Hombres y mujeres muestran diferencias en sus respuestas biológicas a la actividad física y también en su susceptibilidad a la aparición, progresión y consecuencias de enfermedades neurodegenerativas. Una revisión realizada por los coautores Constanza J. Cortes, PhD, Universidad de Alabama en Birmingham, y Zurine De Miguel, PhD, Universidad Estatal de California, analiza una nueva investigación sobre las diferencias de género en la respuesta del sistema inmunológico al ejercicio como un mecanismo potencial a través del cual el ejercicio afecta al cerebro.

"La evidencia anecdótica sugiere que la respuesta inmune al ejercicio puede mejorar en las mujeres, pero se necesitan más estudios", señalaron con firmeza el Dr. Cortés y el Dr. De Miguel. "Para explicar las diferencias sexuales en el envejecimiento cognitivo y las enfermedades neurodegenerativas relacionadas con la edad y desarrollar nuevos objetivos terapéuticos, se requiere una investigación interdisciplinaria que integre la neurociencia, la fisiología del ejercicio y la gerociencia".

Investigación sobre la interacción entre el cerebro y el tejido adiposo, en particular una hormona que puede cruzar la BHE y que ha demostrado mejorar la función neuronal en modelos animales de la enfermedad de Alzheimer; evidencia cada vez mayor de que la neurogénesis puede ser regulada por el microbioma intestinal; y también se revisan las investigaciones sobre los efectos del ejercicio y la dieta en la señalización del BDNF en el hipocampo, lo que sugiere enfoques para el tratamiento de enfermedades neurodegenerativas.
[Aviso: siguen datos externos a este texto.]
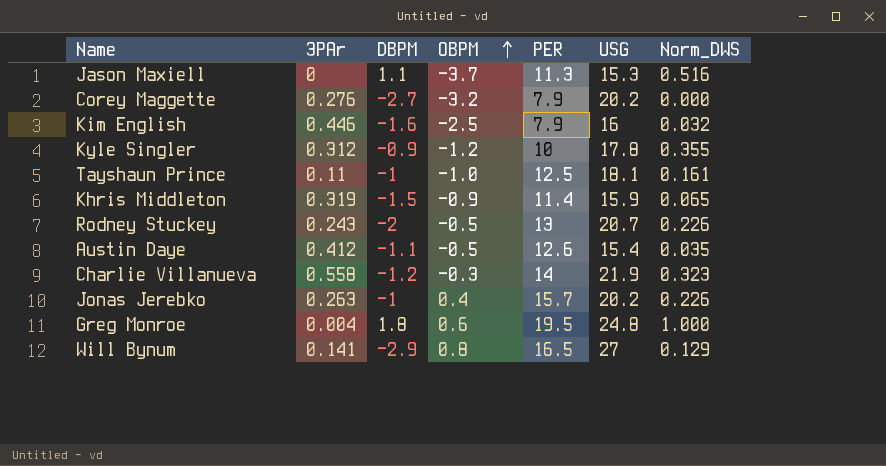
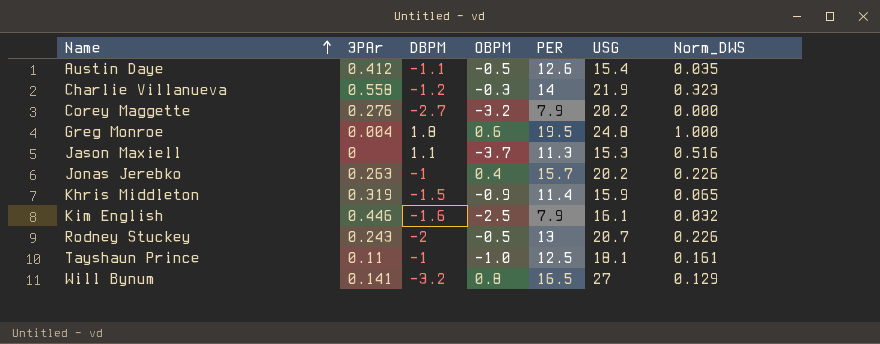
row order: OBPM ascending -> Name ascending
row Kyle Singler: 0.312 | -0.9 | -1.2 | 10 | 17.8 | 0.355 -> none
Kim English | USG: 16 -> 16.1
Will Bynum | DBPM: -2.9 -> -3.2

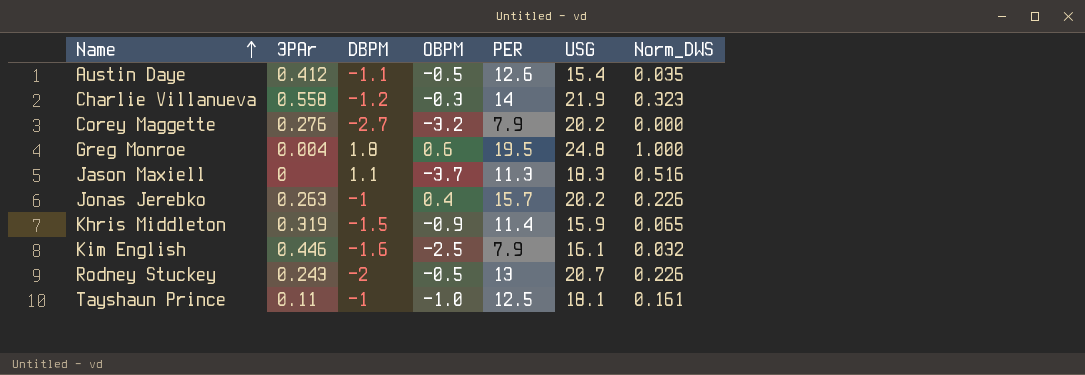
row Will Bynum: 0.141 | -3.2 | 0.8 | 16.5 | 27 | 0.129 -> none
Jason Maxiell | USG: 15.3 -> 18.3

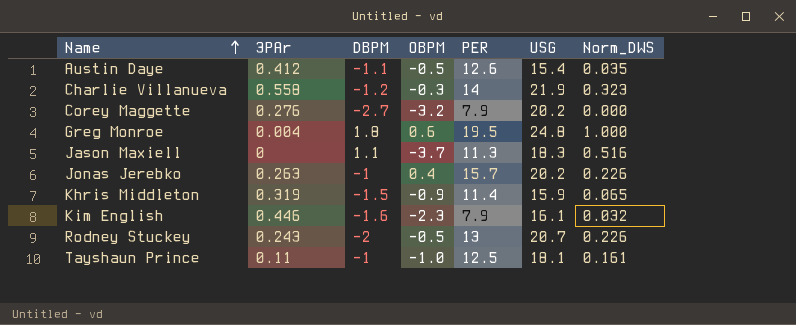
Kim English | OBPM: -2.5 -> -2.3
"La investigación recopilada en este número confirma la importancia del ejercicio para la función de la memoria", dijo la editora adjunta Christiane D. Wrann, PhD, DVM, Massachusetts General Hospital y Harvard Medical School. "Nos complace compartir este interesante número especial. Es probable que en los próximos años se descubran muchas más moléculas sistémicas relevantes para el cerebro y podrían proporcionar una base para nuevos enfoques terapéuticos para las enfermedades neurodegenerativas".